:: The task ::
Reproduce the line containing "[549,1411,590,1431] 可选 ->" and every line after it through the end of the records. Include nothing else.

:: Task data ::
-*-*-

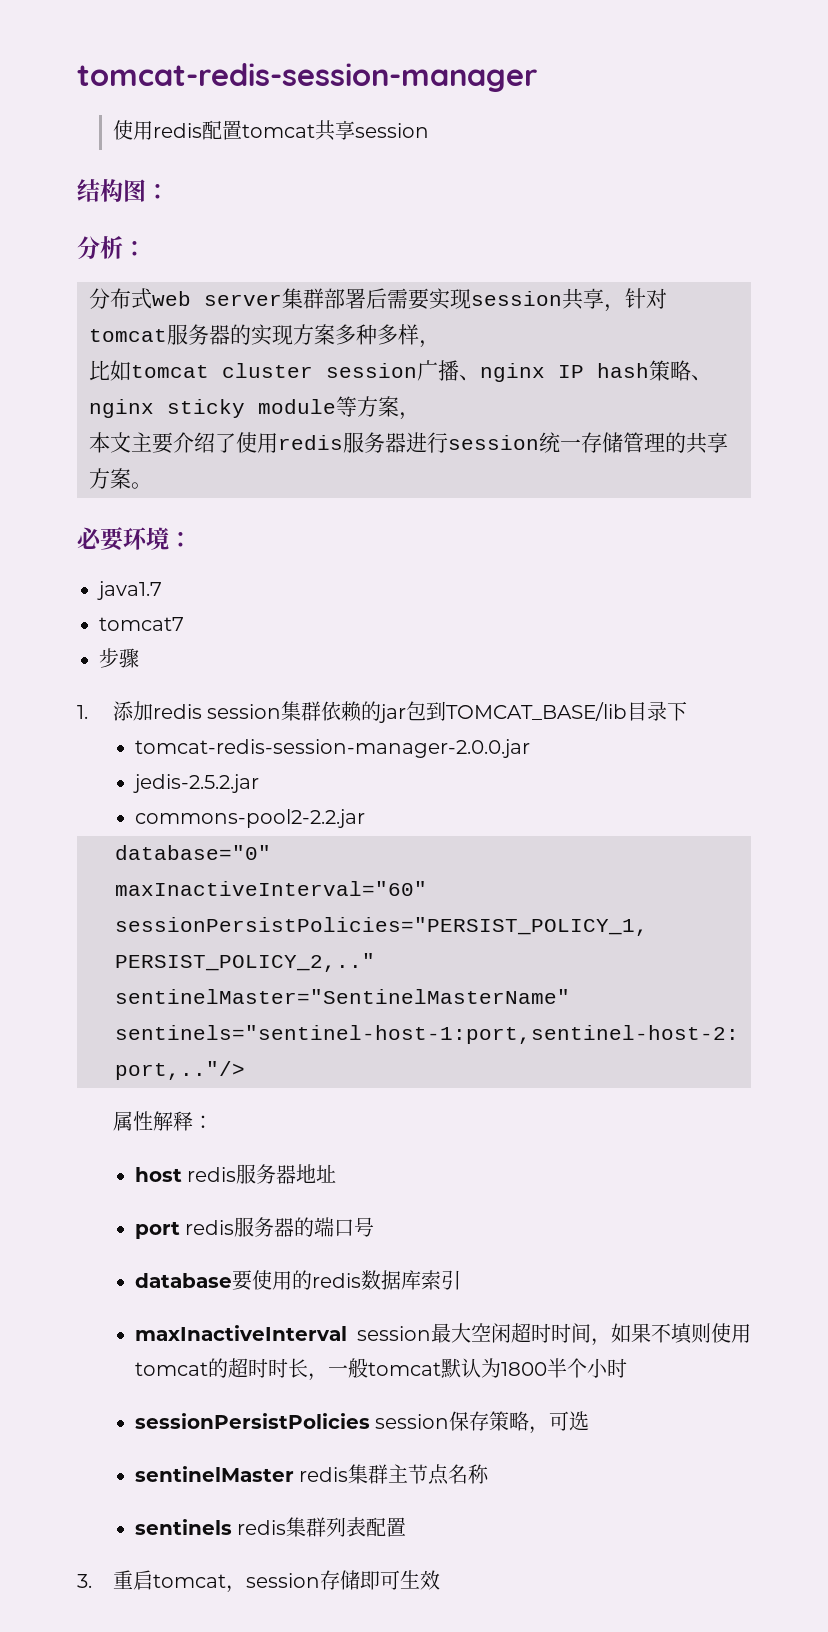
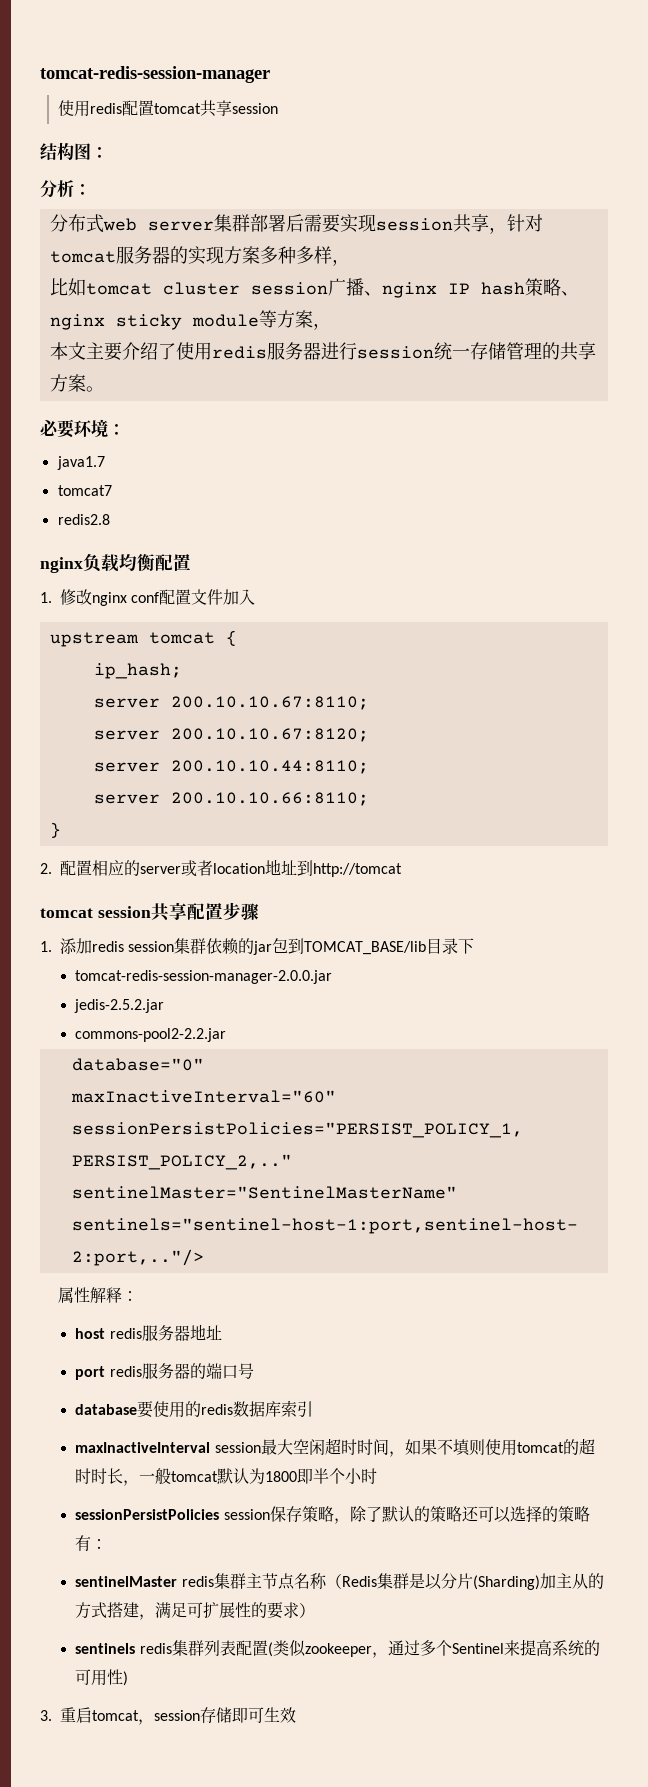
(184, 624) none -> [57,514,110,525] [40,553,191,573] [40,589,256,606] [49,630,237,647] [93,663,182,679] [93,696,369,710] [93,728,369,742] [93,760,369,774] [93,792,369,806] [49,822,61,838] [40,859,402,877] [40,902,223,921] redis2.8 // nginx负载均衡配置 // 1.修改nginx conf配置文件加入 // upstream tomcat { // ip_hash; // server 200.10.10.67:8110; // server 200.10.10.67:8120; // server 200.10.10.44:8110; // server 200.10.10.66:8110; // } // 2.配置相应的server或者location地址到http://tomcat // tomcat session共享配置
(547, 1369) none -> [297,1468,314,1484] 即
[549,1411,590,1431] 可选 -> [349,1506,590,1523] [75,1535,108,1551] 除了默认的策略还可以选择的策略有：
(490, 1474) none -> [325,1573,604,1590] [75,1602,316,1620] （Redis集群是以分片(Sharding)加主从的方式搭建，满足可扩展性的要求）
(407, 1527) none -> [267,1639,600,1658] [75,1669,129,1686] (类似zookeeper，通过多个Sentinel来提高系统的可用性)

-*-*-

:: Written reply ::
[549,1411,590,1431] 可选 -> [349,1506,590,1523] [75,1535,108,1551] 除了默认的策略还可以选择的策略有：
(490, 1474) none -> [325,1573,604,1590] [75,1602,316,1620] （Redis集群是以分片(Sharding)加主从的方式搭建，满足可扩展性的要求）
(407, 1527) none -> [267,1639,600,1658] [75,1669,129,1686] (类似zookeeper，通过多个Sentinel来提高系统的可用性)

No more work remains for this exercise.